Souma partira donc à la mort de Tsongor. Il s'en ira parcourir l'immense empire de son père accompagné d'une modeste mule et dans le plus grand dénuement. Vecteur de la dernière volonté de ce dernier, Souma devient au passage l'archétype même du renoncement, l'ultime espoir d'une transmission susceptible de briser cette funeste fatalité de la condition humaine. C'est par son entremise que les six merveilles de l'empire de Tsongor (on y retrouve d'ailleurs, entre autres, des décors de jardins suspendus, un phare...), ces six tombeaux à la mémoire du roi disparu seront bâtis. Puis un septième monument, déjà tout prêt et trouvé au hasard des pérégrinations menées par Souma, finira par être choisi comme tombeau royal (on y est pour les sept merveilles!)

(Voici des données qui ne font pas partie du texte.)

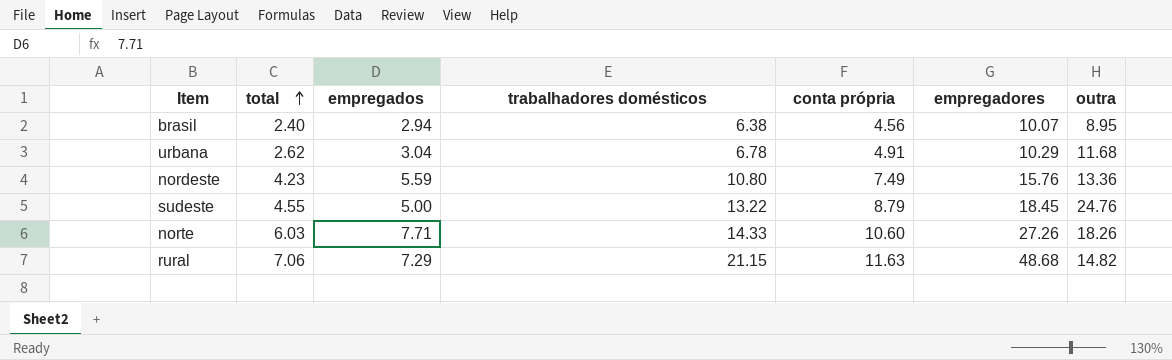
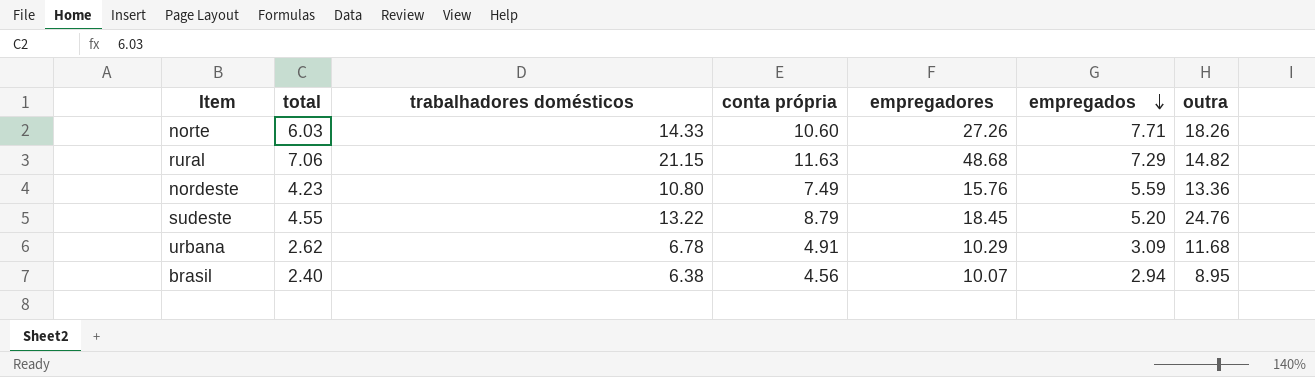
row order: total ascending -> empregados descending
column empregados | position: 3 -> 6
sudeste | empregados: 5.00 -> 5.20
urbana | empregados: 3.04 -> 3.09

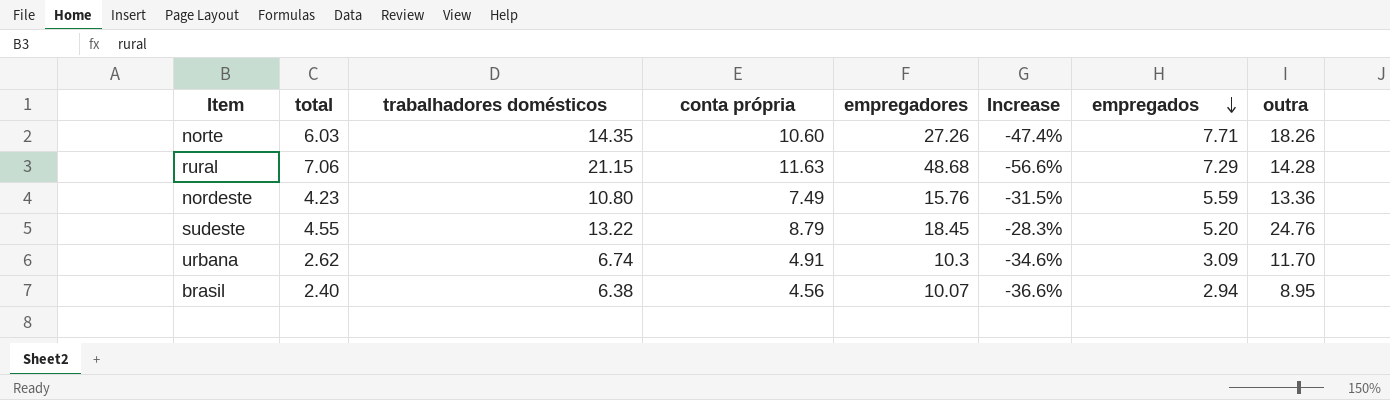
column Increase | formula: none -> ([trabalhadores domésticos] - [empregadores]) / [empregadores]
norte | trabalhadores domésticos: 14.33 -> 14.35
rural | outra: 14.82 -> 14.28
urbana | trabalhadores domésticos: 6.78 -> 6.74
urbana | empregadores: 10.29 -> 10.3
urbana | outra: 11.68 -> 11.70

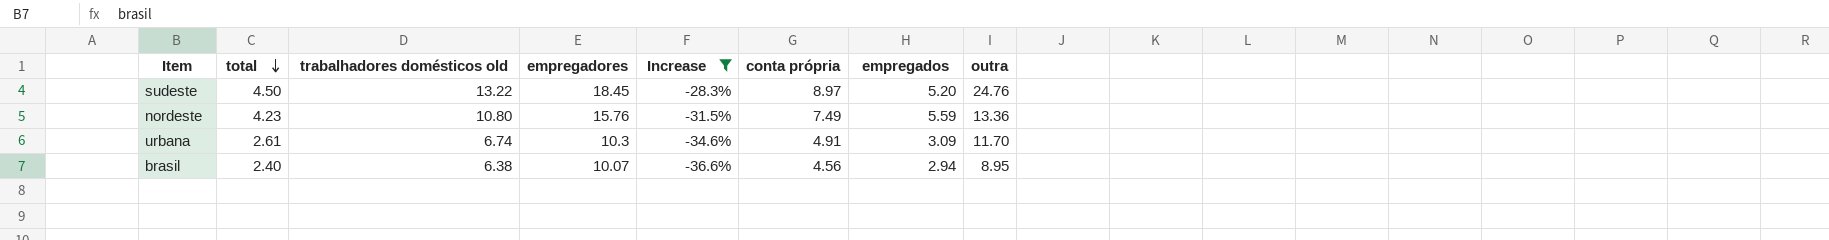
filter: none -> Increase >= -36.6%
row order: empregados descending -> total descending
column name: trabalhadores domésticos -> trabalhadores domésticos old
column conta própria | position: 4 -> 6
sudeste | total: 4.55 -> 4.50
sudeste | conta própria: 8.79 -> 8.97
urbana | total: 2.62 -> 2.61

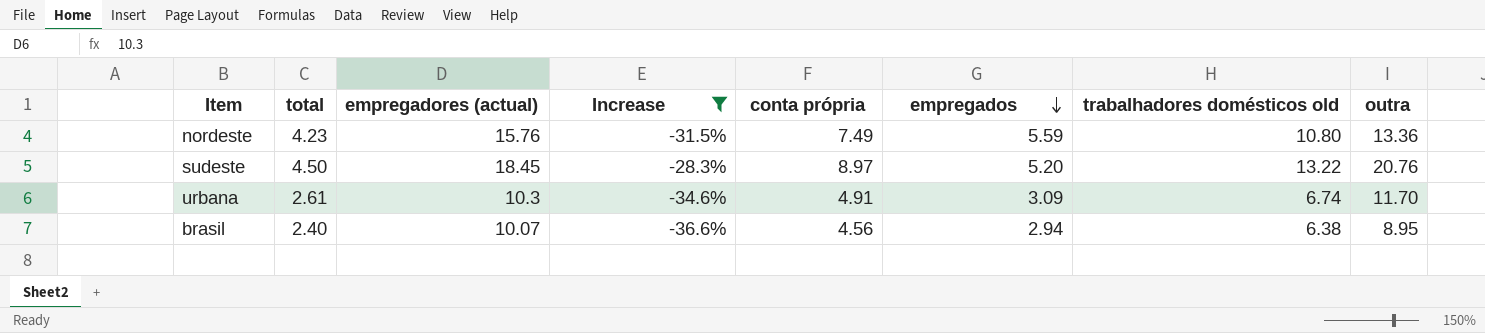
row order: total descending -> empregados descending
column name: empregadores -> empregadores (actual)
column trabalhadores domésticos old | position: 3 -> 7
sudeste | outra: 24.76 -> 20.76

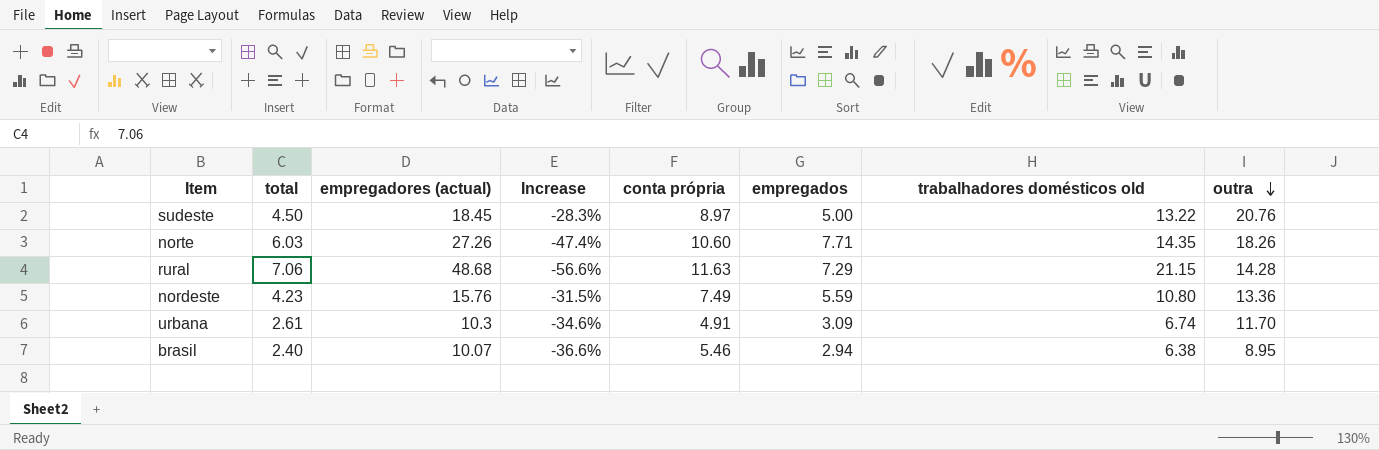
filter: Increase >= -36.6% -> none
row order: empregados descending -> outra descending
sudeste | empregados: 5.20 -> 5.00
brasil | conta própria: 4.56 -> 5.46

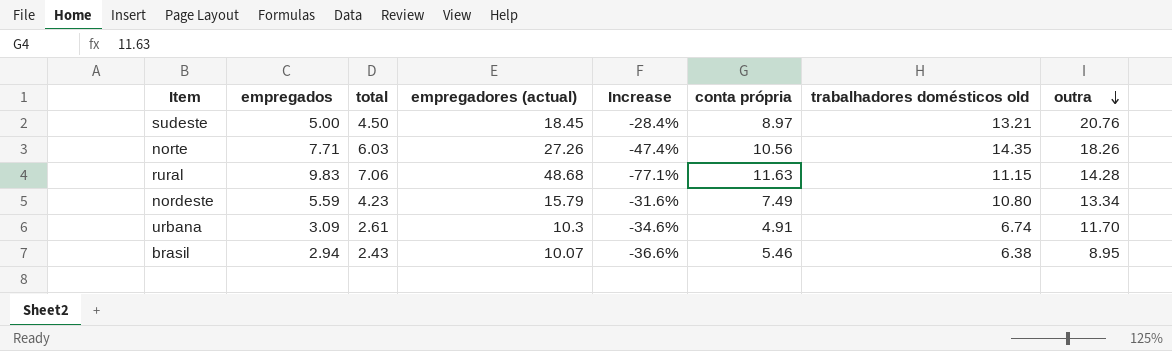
column empregados | position: 6 -> 2
sudeste | Increase: -28.3% -> -28.4%
sudeste | trabalhadores domésticos old: 13.22 -> 13.21
norte | conta própria: 10.60 -> 10.56
rural | empregados: 7.29 -> 9.83
rural | Increase: -56.6% -> -77.1%
rural | trabalhadores domésticos old: 21.15 -> 11.15
nordeste | empregadores (actual): 15.76 -> 15.79
nordeste | Increase: -31.5% -> -31.6%
nordeste | outra: 13.36 -> 13.34
brasil | total: 2.40 -> 2.43

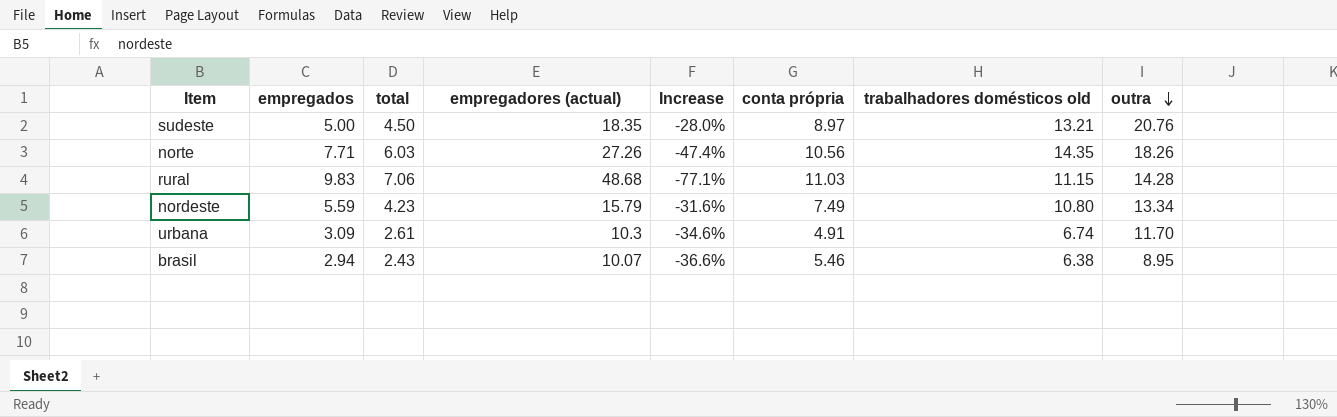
sudeste | empregadores (actual): 18.45 -> 18.35
sudeste | Increase: -28.4% -> -28.0%
rural | conta própria: 11.63 -> 11.03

Mais en fin de compte, qu'en est-il de la cause première de tout ce malheur qui s'est abattu sur le royaume après la disparition du roi ? Elémentaire, cher lecteur ! Cherchez la femme..! Emblématique de l'ainsi nommé «éternel féminin» qui depuis la nuit des temps s'est implanté avec force dans l'imaginaire et dans la mythologie patriarcales, le personnage de Samilia, fille unique du roi Tsongor, évoque ici la Femme par qui le malheur arrive... Samilia incarne le mystère féminin insondable provoquant la folie irrépressible des hommes et les violences dévastatrices de la guerre, comme Hélène à Troie. Samilia est certes, au départ et malgré elle, Hélène, mais pas que, car elle va se révéler en même temps être aussi celle par qui la loi cruelle et implacable des hommes sera subvertie, elle sera, telle Antigone envers ses frères Polynice et Etéocle lors du siège de Thèbes, celle qui saura s'élever au-dessus des passions meurtrières. Enfin, parce qu'elle sera restée fidèle à l'héritage de son père et aura assumé pleinement les conséquences de ses actes et de ses choix, elle connaîtra l'opprobre et l'exil. Samilia partira, « têtue » et « allant toujours tout droit », pour se transfigurer enfin en Athéna, emblème de l'amour filial, de la transmission du savoir et de la sagesse, image sublime pour laquelle Souma voudra aussi ériger un temple, afin qu'on puisse honorer sa soeur et qui, tel qu'on le décrit, évoque sans ambages cet autre temple, appelé Parthénon : «un édifice austère et somptueux qui sera le couronnement de ses travaux»

Laurent Gaudé n'hésite pas ainsi à emprunter aux oeuvres et à la culture classique occidentale les éléments majeurs servant de support à l'ordre symbolique de son récit (les mythes, les monuments, les rites et croyances – dont la pièce mise entre les dents du défunt, par exemple, jouant un rôle important dans le récit, et qui correspond en principe à l'obole donnée à Charon pour la traversée du Styx dans la mythologie grecque). Par un tour majeur d'illusionnisme et avec un talent de conteur hors-pair, l'auteur réussit à transplanter parfaitement ces éléments dans le décor d'une Afrique mythique, ancestrale, toute aussi légendaire à nos yeux que les civilisations antiques de la Méditerranée. Ce qui contribue sensiblement à mettre en valeur toute l'originalité de cette oeuvre, ainsi que le caractère universel que revêt son propos.